Cyberia 2: Resurrection

12Set in an indeterminate future, Cyberia 2 picks up more or less where Interplay’s original left off, with the player teaming up with a tough female commando to take down the crazy baddies who are planning to annihilate the world’s population — the plot (such as it is) is fairly predictable and clichéd, which is strange for a game that spends so much time telling the story. The only real purpose the cinematic sections serve is to ferry the player from one action sequence to the next.

So, what of the action sequences? Well, they boil down to either simplistic arcade shooters or slightly less simplistic exploration and puzzle-solving sections. The arcade sections are all “rail-shooters,” with the computer handling the pre-set path of whatever craft you happen to be in (car, plane or whatever), leaving you with the relatively simple task of defending the vehicle by picking off the various incoming targets with a cross-hair. The targets come thick and fast but don’t generally present much of a problem if you’ve got half-decent reactions — if you’ve played Chaos Control or any other similar game (including the original Cyberia), you’ll have a good idea of what to expect here.

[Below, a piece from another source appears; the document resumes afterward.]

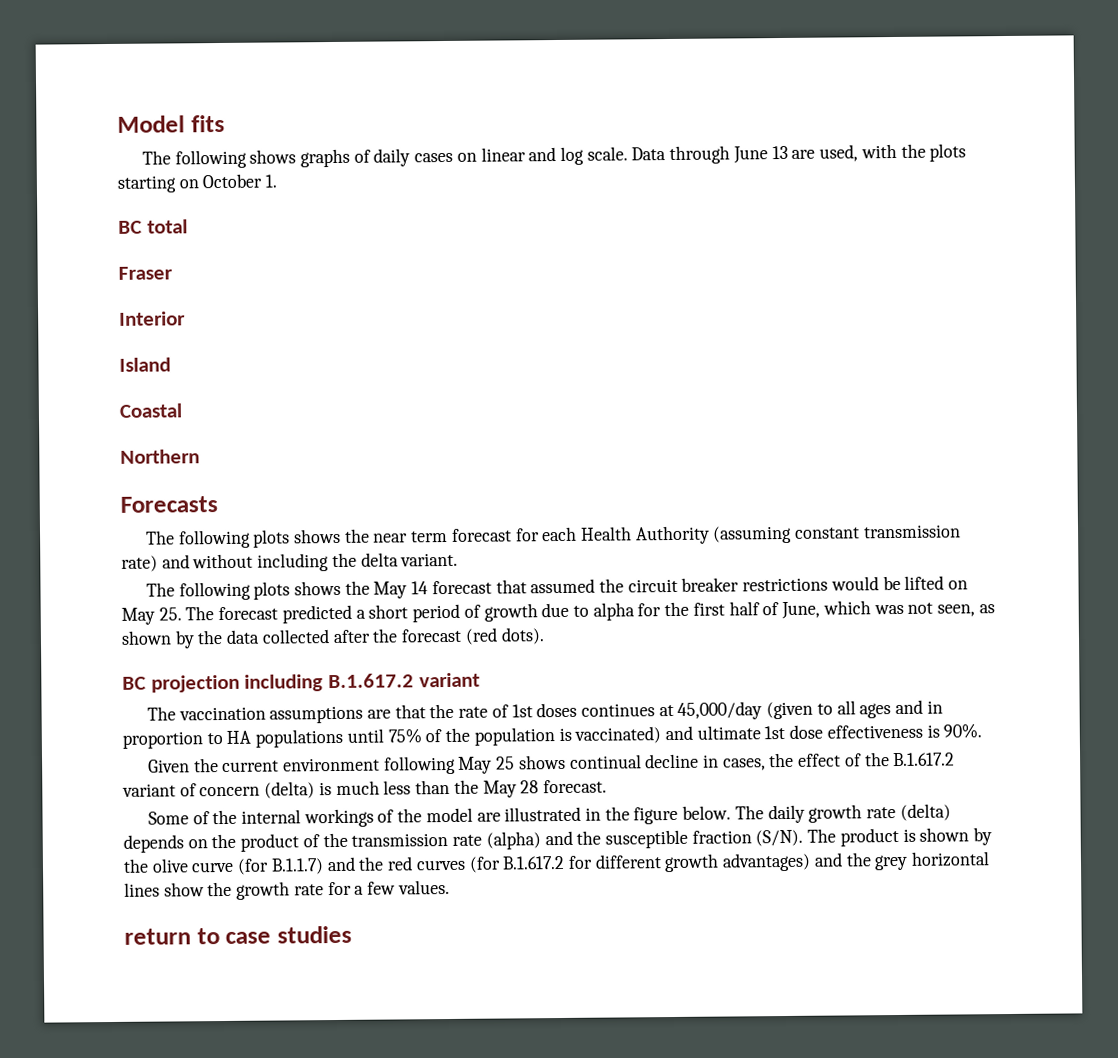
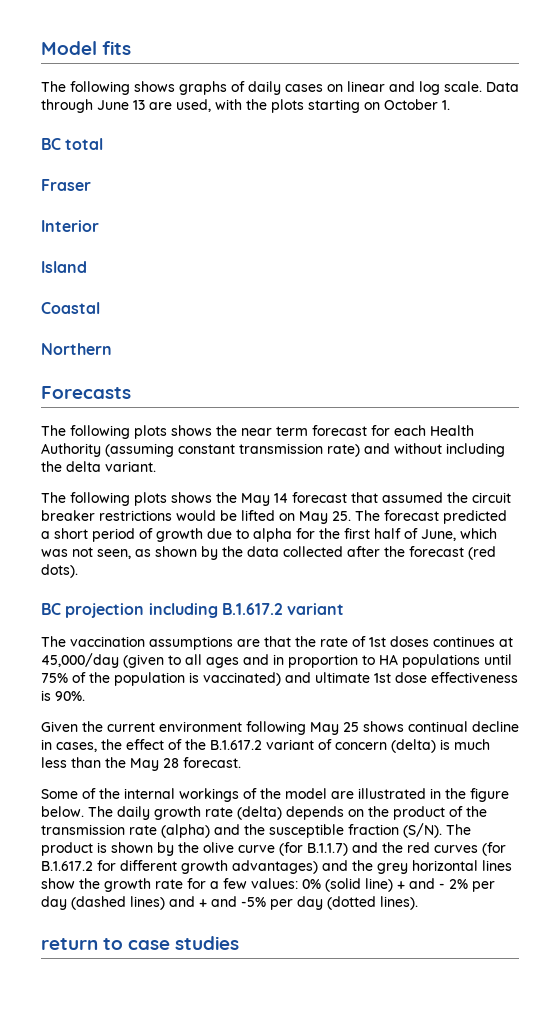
- The product is shown by the olive curve (for B.1.1.7) and the red curves (for B.1.617.2 for different growth advantages) and the grey horizontal lines show the growth rate for a few values.
+ The product is shown by the olive curve (for B.1.1.7) and the red curves (for B.1.617.2 for different growth advantages) and the grey horizontal lines show the growth rate for a few values: 0% (solid line) + and - 2% per day (dashed lines) and + and -5% per day (dotted lines).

As for the puzzle sections, they have the player’s character wandering around on foot in search of stuff and avoiding the ever-present security guards. Again, much of the player’s decision-making is done for him — the character’s movements are limited to pre-set paths so you can walk in some directions but not others. This limitation is frustrating, but not so much as it is to be constantly killed and sent back to the start of the level for seemingly insignificant mistakes — success in one section, for example, relies merely on sticking closely to the right wall to avoid the attention of patrolling guards. If you don’t do it exactly right, you’ll be instantly picked off and have to start over. There’s not much logic at work here — trial and error reaps the best results, and that’s hardly the most rewarding route to success.

1In defense of Cyberia 2, there’s lots of it — two CD-ROMs of the aforementioned arcade and puzzle vignettes and the cinematic scenes that link them are there to be experienced, providing you have the patience and the resolve to get through it all. I, personally, didn’t, and I have a hard time imagining why anybody else would, either. There’s very little to compel the player to continue, and when the game offers so little margin for error, frustration sets in all too easily.

Special mention should also be made of these cinematic sequences, and why they don’t add particularly much to the proceedings: The rendered graphics work fine for the metallic vehicles and landscapes, but the human characters are dreadfully below par. This has become the norm amongst this kind of game, and it’s puzzling — even Disney’s Toy Story couldn’t produce convincing humans, so why do game developers with a fraction of the graphical power insist on trying? Bad sound effects and a lazy soundtrack complement the graphics.